Finding Your Anchor: Reclaiming Power in the Storm of Hyperarousal
When trauma has hijacked your nervous system and hope feels like a foreign concept, how do you find solid ground? This is for anyone whose trauma history has left them feeling powerless in their own body, searching for tools to navigate hyperarousal and rediscover their inherent strength.
When Your Body Betrays Your Spirit
If you’re reading this while your heart races, your thoughts spiral, or your body feels like it’s vibrating with an energy you can’t control, you’re not broken. You’re experiencing hyperarousal—your nervous system’s attempt to protect you that has become stuck in overdrive. When trauma lives in our bodies, it can feel like we’re passengers in a runaway vehicle, watching our lives unfold without any sense of agency or hope.
But here’s what trauma wants you to forget: even in the most activated state, you still have choices. Micro-choices. Moment-by-moment decisions that can slowly shift the trajectory of your experience.
The Space Between Stimulus and Response
Viktor Frankl, a Holocaust survivor and founder of logotherapy, discovered something profound in the concentration camps that speaks directly to this experience: “Between stimulus and response there is a space. In that space is our power to choose our response. In our response lies our growth and our freedom.”
When you’re hyperaroused, that space feels impossibly small—maybe just a microsecond. But it exists. Your trauma history may have taught your nervous system to react with lightning speed, but it cannot eliminate that fundamental human capacity for choice.
Right now, as you read this, you’re already exercising that choice. You chose to seek resources. You chose to keep looking for answers despite feeling hopeless. This is your first act of reclaiming power.
Grounding in the Present: DBT Skills for Hyperarousal
Dialectical Behavior Therapy (DBT) offers concrete tools specifically designed for moments when your emotional intensity feels unbearable. When hyperarousal hits, try these TIPP skills:
Temperature
Splash cold water on your face or hold ice cubes. This activates your dive response, literally slowing your heart rate within 15-30 seconds. Your nervous system cannot maintain hyperarousal when this physiological brake is applied.
Intense Exercise
Do jumping jacks, run in place, or do push-ups for 10 minutes. Match your body’s energy rather than fighting it. Sometimes we need to move through activation, not around it.
Paced Breathing
Exhale longer than you inhale.
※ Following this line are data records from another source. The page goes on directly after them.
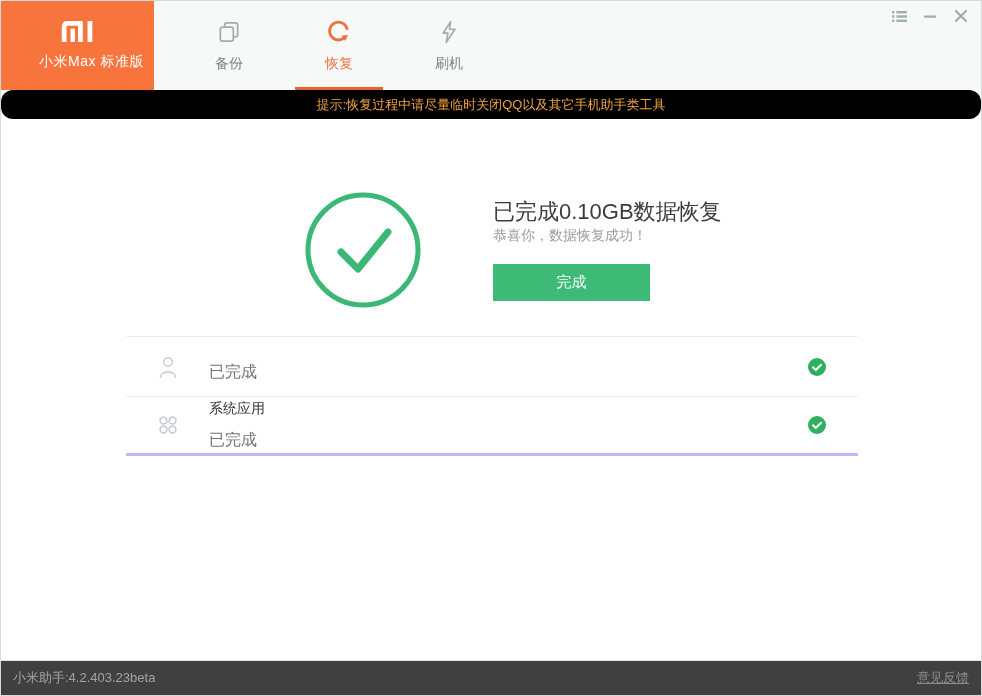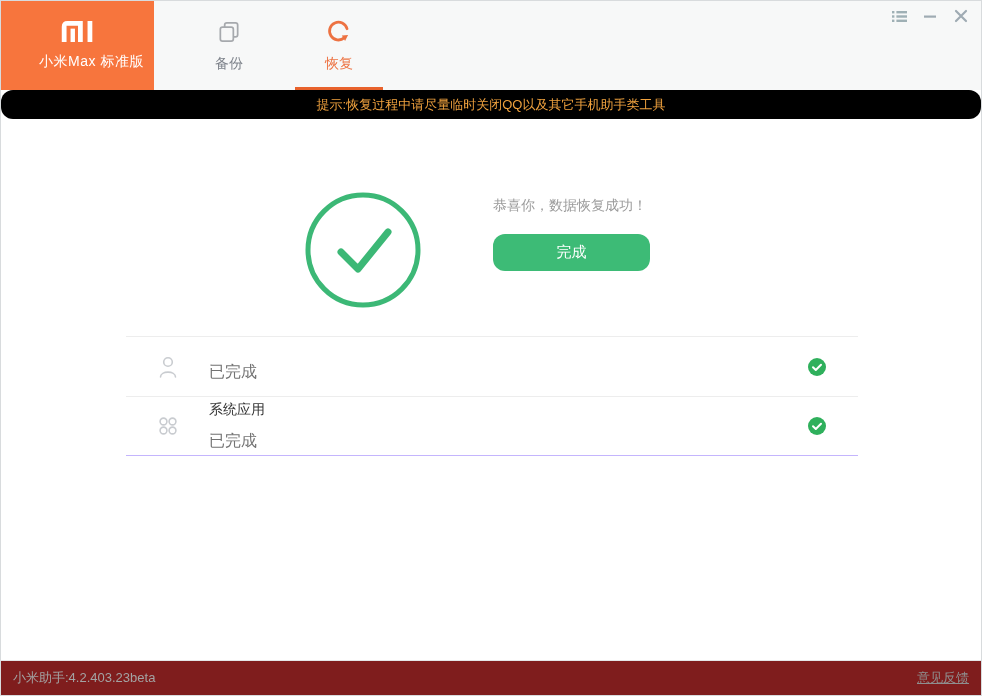--- a/index.html
+++ b/index.html
@@ -42,41 +42,41 @@
   }
 
   
   .hero { position:relative; height:217px; background:#fff; }
   .success-circle { position:absolute; left:304px; top:73px; }
   .hero-text { position:absolute; left:492px; top:78px; }
   .hero-title { font-size:22px; color:#3c3c3c; font-weight:400; }
   .hero-subtitle { font-size:14px; color:#9b9b9b; }
   .done-button {
     margin-top:19px; width:157px; height:37px; background:#3dbb76; border:none;
-    border-radius:12px; color:#fff; font-size:15px; cursor:pointer;
+    border-radius:0; color:#fff; font-size:15px; cursor:pointer;
     font-family:Liberation Serif, serif;
   }
 
   
   .result-list { margin:0 125px; width:732px; }
   .row {
     height:60px; display:flex; align-items:center;
     border-top:1px solid #ededed;
   }
-  .row:last-child { border-bottom:1px solid #c4b5fd; }
+  .row:last-child { border-bottom:3px solid #c4b5fd; }
   .row-icon { margin-left:30px; width:24px; height:30px; display:flex; align-items:center; }
   .row-text { margin-left:29px; flex:1; }
   .row-name { font-size:14px; color:#333; }
   .row-status { font-size:16px; color:#737373; margin-top:12px; }
   .row-badge { margin-right:32px; width:18px; height:18px; }
 
   
   .footer {
     position:absolute; left:0; bottom:0; width:100%; height:33px;
-    border-top:1px solid #e4e6e7; background:#7f1d1d;
+    border-top:1px solid #e4e6e7; background:#404040;
     display:flex; align-items:center; justify-content:space-between; padding:17px 12px;
   }
   .footer-version { font-size:13px; color:#a3a3a3; }
   .footer-feedback { font-size:13px; color:#8f8f8f; text-decoration:underline; cursor:pointer; }
 </style>
 </head>
 <body>
 
 <div class="window">
 
@@ -103,20 +103,28 @@
         <span class="tab-label">备份</span>
       </div>
       <div class="tab active">
         <span>
           <svg width="26" height="26" viewBox="0 0 24 24" fill="none">
             <path d="M16.8 17.4 A8.2 8.2 0 1 1 19.4 9" stroke="#ed7242" stroke-width="2.6" stroke-linecap="round"></path>
             <path d="M14.6 15.2 L20.4 14.8 L17.6 20.2 Z" fill="#ed7242"></path>
           </svg>
         </span>
         <span class="tab-label">恢复</span>
+      </div>
+      <div class="tab">
+        <span>
+          <svg width="26" height="26" viewBox="0 0 24 24" fill="none">
+            <path d="M13.5 2.5 L6.5 13 H11 L9.5 21.5 L17.5 9.5 H12.5 Z" stroke="#a6a9ad" stroke-width="1.5" stroke-linejoin="round"></path>
+          </svg>
+        </span>
+        <span class="tab-label">刷机</span>
       </div>
     </div>
 
     <div class="win-controls">
       <span class="win-btn">
         <svg width="15" height="13" viewBox="0 0 15 13">
           <rect x="0" y="1" width="2.4" height="2.4" fill="#9fb0b5"></rect>
             <rect x="4.4" y="1" width="10.6" height="2.4" fill="#9fb0b5"></rect>
           <rect x="0" y="5.3" width="2.4" height="2.4" fill="#9fb0b5"></rect>
             <rect x="4.4" y="5.3" width="10.6" height="2.4" fill="#9fb0b5"></rect>
@@ -140,20 +148,21 @@
   <div class="notice">提示:恢复过程中请尽量临时关闭QQ以及其它手机助手类工具</div>
 
   <div class="hero">
     <span class="success-circle">
       <svg width="116" height="116" viewBox="0 0 116 116" fill="none">
         <circle cx="58" cy="58" r="55" stroke="#3cb876" stroke-width="5"></circle>
         <path d="M36 60 L53 77 L83 40" stroke="#3cb876" stroke-width="7" stroke-linecap="round" stroke-linejoin="round"></path>
       </svg>
     </span>
     <div class="hero-text">
+      <div class="hero-title">已完成0.10GB数据恢复</div>
       <div class="hero-subtitle">恭喜你，数据恢复成功！</div>
       <button class="done-button">完成</button>
     </div>
   </div>
 
   <div class="result-list">
     <div class="row">
       <span class="row-icon">
         <svg width="24" height="28" viewBox="0 0 24 26" fill="none">
           <circle cx="12" cy="8" r="4.3" stroke="#c9ccd0" stroke-width="1.6"></circle>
Try breathing in for 4 counts, hold for 4, exhale for 6. This stimulates your vagus nerve and signals safety to your nervous system.
Progressive Muscle Relaxation
Tense and release muscle groups systematically. When trauma makes us feel powerless, this reminds us we can still control something—our own muscle tension.
The Acceptance Paradox: ACT Principles
Acceptance and Commitment Therapy (ACT) teaches us something counterintuitive: the struggle against our experience often amplifies our suffering. When you’re hyperaroused and fighting against it, you’re essentially having two problems—the activation itself, and the exhausting battle against it.
The Quicksand Metaphor
Imagine hyperarousal as quicksand. The more frantically you struggle, the deeper you sink. But if you can stop fighting and slowly, deliberately work with the medium you’re in, you can find your way to solid ground.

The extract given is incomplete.